On Feb. 10., San Francisco attorney Paul D. Scott sent a demand letter addressed to López alleging a violation of the Brown Act, California’s open-meeting law. He argued that the board did not properly notify the public that it was making a final decision to rename the school sites and provided advance notice only that it would decide on a list of “potential” schools to be renamed.

He said families and the public were denied due process, and the matter instead should be handled on a school-by-school basis. The letter gave the board 30 days to reverse the decision or legal action would be taken. On Tuesday, the board held a seven-hour closed special meeting that presumably addressed the legal challenge and renaming issue.

In response to the opinion piece, Scott said he is glad the board has “evidently seen reason,” but he wants “specifics in writing” before deciding whether to continue with any legal action.

“Changes of this magnitude should not be imposed from on high on our local communities,” he said. “Parents, students, teachers, alumni and others connected to each school are the true stakeholders. They should be trusted to make good judgments for their particular school and have their point of view be respected.”

On Jan. 27, the school board voted 6-1 to rename 44 schools because they bear the names of historical figures said to be linked to racism and oppression, from Dianne Feinstein Elementary to Jefferson Elementary to Abraham Lincoln High School.

Critics of the renaming cited errors made by the committee appointed to recommend schools to be renamed based on connections to slavery, oppression, racism and colonization. In several cases, the committee members relied on Wikipedia to make a decision on whether a name met criteria.

In the case of Alamo Elementary, the committee cited the Battle of the Alamo and its connection to the taking of Mexican land during the Texas Revolution. But in reality, the school was more likely named after the Spanish word for cottonwood tree, based on the tree that identified a traveler’s rest station in the city, which is now Alamo Square.

“I’m delighted to hear that the school board has an understanding of how flawed the process was,” said Terence Abad, executive director of the alumni association for Lowell High School, which was also on the list for renaming. “Like most people, I do think the process on renaming is important, and I welcome doing it in an orderly and appropriate way.”

Abad noted that because of the renaming process, additional research has shown that Lowell likely wasn’t named after James Lowell, the poet, but rather just Lowell, perhaps based on Lowell, Mass., given a letter from the district superintendent in 1894 referred to the school’s new name as only “Lowell High School.”

The decision garnered national attention and has been criticized by leaders and parents for being poorly timed while families struggle during the pandemic. In October, Mayor London Breed slammed the renaming plan.

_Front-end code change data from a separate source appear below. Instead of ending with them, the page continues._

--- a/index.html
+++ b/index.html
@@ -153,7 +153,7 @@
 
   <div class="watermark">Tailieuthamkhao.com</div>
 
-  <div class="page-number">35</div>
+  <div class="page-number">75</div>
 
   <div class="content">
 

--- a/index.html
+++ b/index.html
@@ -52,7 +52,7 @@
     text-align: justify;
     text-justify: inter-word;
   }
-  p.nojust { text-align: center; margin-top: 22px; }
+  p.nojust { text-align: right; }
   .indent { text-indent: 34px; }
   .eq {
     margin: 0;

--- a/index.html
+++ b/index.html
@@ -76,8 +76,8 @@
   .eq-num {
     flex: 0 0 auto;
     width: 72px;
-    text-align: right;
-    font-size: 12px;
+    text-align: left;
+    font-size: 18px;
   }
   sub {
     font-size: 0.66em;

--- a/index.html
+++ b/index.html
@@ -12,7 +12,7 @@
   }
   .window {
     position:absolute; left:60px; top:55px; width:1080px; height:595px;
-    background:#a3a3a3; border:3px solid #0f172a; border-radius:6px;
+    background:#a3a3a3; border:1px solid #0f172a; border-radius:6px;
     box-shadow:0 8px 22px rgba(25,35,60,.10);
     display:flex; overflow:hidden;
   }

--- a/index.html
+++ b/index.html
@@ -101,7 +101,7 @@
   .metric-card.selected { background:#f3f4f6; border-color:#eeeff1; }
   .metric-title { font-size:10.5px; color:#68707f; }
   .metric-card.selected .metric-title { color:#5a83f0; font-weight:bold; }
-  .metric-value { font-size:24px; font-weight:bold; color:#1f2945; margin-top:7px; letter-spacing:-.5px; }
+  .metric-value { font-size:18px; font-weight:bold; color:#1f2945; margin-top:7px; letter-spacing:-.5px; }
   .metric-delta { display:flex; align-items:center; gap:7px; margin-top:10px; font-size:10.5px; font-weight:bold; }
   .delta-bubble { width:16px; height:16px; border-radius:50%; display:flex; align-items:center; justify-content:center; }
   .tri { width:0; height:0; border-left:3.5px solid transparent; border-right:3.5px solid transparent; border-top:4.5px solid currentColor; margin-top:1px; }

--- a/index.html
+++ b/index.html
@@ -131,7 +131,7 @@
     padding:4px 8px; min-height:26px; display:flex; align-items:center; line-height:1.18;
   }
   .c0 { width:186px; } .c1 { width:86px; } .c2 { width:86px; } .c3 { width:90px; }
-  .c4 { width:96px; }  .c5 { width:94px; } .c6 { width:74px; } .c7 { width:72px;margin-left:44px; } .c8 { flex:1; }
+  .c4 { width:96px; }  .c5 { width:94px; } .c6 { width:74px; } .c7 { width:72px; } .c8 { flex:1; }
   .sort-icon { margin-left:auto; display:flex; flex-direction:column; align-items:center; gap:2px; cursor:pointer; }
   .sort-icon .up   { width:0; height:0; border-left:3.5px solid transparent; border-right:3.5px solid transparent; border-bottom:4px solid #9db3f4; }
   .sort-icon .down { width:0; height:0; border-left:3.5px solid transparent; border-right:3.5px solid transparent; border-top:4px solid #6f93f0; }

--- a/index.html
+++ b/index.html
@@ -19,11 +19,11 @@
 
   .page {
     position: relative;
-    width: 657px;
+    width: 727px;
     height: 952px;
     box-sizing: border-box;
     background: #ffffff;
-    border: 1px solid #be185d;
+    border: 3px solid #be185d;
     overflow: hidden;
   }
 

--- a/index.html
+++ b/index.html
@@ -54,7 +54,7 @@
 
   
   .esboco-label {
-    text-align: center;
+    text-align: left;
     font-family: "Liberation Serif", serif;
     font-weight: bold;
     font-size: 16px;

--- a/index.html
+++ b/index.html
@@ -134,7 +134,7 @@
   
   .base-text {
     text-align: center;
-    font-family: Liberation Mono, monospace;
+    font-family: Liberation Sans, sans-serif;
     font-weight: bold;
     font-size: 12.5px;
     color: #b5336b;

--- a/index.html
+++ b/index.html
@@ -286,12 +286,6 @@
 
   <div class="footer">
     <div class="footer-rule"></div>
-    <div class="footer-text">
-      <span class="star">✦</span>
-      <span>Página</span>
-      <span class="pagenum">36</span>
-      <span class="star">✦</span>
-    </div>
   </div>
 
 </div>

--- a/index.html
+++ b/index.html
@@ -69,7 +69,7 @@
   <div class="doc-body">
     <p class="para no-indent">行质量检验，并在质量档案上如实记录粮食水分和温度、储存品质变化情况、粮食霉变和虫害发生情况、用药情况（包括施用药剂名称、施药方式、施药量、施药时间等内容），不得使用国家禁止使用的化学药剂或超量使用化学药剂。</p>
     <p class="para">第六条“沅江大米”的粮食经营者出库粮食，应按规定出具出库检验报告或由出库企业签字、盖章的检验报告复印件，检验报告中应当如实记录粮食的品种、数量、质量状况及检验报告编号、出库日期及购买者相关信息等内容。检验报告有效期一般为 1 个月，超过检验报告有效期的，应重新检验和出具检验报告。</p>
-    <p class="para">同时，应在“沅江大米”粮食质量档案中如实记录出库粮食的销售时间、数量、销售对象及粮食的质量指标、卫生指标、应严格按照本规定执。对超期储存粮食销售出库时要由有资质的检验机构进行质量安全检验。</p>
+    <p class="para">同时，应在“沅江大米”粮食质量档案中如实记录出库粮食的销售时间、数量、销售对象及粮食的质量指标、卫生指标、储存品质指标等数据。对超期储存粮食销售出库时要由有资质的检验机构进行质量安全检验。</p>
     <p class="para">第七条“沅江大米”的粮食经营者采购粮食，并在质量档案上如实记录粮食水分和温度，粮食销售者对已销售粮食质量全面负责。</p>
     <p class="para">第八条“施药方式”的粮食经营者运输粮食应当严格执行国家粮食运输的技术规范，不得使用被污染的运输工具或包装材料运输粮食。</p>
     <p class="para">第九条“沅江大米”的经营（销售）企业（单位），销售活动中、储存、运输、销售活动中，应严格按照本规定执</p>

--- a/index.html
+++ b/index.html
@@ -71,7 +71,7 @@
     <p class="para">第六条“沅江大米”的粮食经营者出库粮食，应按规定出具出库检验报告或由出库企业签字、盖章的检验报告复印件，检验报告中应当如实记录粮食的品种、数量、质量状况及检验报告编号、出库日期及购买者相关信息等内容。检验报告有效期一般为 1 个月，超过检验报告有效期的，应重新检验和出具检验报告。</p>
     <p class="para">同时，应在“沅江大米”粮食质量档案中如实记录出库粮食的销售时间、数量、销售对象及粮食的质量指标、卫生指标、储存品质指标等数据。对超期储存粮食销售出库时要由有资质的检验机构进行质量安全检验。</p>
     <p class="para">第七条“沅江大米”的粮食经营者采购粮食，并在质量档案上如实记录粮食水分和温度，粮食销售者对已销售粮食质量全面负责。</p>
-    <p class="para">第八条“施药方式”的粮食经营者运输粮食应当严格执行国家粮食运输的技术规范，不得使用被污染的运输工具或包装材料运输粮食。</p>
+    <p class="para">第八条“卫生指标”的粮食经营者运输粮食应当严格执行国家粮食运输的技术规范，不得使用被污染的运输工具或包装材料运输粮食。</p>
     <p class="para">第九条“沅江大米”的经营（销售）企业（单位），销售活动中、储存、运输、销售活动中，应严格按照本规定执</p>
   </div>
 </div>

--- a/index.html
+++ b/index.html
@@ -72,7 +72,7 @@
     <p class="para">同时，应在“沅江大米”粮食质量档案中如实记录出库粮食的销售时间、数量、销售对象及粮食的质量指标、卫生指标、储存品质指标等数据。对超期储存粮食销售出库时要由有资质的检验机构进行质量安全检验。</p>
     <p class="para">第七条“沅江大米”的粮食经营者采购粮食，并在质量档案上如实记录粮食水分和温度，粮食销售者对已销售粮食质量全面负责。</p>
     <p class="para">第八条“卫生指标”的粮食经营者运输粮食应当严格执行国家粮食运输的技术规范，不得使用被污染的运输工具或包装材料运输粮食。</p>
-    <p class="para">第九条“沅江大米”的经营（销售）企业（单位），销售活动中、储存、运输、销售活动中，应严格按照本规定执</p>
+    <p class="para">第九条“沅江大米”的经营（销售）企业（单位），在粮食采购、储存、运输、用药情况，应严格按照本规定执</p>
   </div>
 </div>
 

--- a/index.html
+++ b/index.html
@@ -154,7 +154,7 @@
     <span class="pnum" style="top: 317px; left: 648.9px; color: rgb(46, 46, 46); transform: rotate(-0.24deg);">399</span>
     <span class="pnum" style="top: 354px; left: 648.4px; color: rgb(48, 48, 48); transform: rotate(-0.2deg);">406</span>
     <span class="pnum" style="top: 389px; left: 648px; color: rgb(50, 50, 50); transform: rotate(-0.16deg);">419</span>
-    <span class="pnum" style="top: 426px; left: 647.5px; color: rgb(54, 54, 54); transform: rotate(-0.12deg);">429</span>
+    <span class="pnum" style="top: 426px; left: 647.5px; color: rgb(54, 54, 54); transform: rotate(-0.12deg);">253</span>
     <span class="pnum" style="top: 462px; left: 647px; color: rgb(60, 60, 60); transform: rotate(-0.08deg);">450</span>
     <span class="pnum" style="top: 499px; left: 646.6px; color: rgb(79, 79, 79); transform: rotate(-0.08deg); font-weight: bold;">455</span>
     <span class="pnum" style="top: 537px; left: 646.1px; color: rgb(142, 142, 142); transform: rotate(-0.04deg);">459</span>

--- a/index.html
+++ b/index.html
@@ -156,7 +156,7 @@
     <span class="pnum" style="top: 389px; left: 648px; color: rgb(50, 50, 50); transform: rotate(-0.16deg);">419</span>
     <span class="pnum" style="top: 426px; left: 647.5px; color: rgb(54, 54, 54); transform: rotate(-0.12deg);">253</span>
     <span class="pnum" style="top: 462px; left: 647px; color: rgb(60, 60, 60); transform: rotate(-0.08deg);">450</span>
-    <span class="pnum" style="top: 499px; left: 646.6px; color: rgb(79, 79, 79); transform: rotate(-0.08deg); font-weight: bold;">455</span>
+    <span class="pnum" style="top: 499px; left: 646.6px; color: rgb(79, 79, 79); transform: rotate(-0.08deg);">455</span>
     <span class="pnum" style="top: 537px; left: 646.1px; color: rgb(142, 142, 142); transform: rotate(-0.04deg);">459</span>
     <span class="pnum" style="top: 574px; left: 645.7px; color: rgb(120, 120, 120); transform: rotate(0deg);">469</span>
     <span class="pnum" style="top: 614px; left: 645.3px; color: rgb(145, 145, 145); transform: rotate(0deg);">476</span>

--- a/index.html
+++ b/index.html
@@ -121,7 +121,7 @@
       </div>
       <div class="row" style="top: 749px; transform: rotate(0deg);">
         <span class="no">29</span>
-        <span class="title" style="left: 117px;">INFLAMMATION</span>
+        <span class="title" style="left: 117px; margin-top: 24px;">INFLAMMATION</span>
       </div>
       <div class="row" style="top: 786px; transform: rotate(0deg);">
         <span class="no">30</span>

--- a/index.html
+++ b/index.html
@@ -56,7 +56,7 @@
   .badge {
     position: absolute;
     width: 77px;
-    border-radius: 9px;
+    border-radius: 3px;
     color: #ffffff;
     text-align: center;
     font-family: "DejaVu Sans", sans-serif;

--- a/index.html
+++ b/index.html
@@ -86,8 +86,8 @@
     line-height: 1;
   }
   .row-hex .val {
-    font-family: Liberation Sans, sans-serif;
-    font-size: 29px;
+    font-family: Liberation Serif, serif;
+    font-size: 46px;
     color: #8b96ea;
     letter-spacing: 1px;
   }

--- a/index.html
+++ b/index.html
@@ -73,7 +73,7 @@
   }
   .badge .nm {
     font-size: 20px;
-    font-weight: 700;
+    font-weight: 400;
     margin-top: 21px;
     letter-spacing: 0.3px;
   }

Meanwhile, pressure has been building on school officials to reopen classrooms, which have been shut for almost a year. At a news conference Wednesday, Lopez and San Francisco Unified Superintendent Vincent Matthews said officials are trying to resume in-person learning as soon as possible, but declined to guess when the first students might be back. The district said recently the goal is to have six weeks of partial live instruction before the school year ends June 2.

San Francisco’s city attorney has sued the school district, alleging that officials failed to create a specific reopening plan as required by state law, and violated the state Constitution and equal rights laws by not providing in-person instruction despite the ability to do so.

The controversy helped fuel a signature drive, begun Friday, to recall three members of the board. So far, more than 1,200 city residents have signed a petition to recall President López, Vice President Alison Collins and Commissioner Faauuga Moliga.

The effort will need 70,000 signatures for each of the three members to get the recall on the ballot. Organizers Autumn Looijen and Siva Raj, who are parents of five children, said they wanted to “get politics out of education.”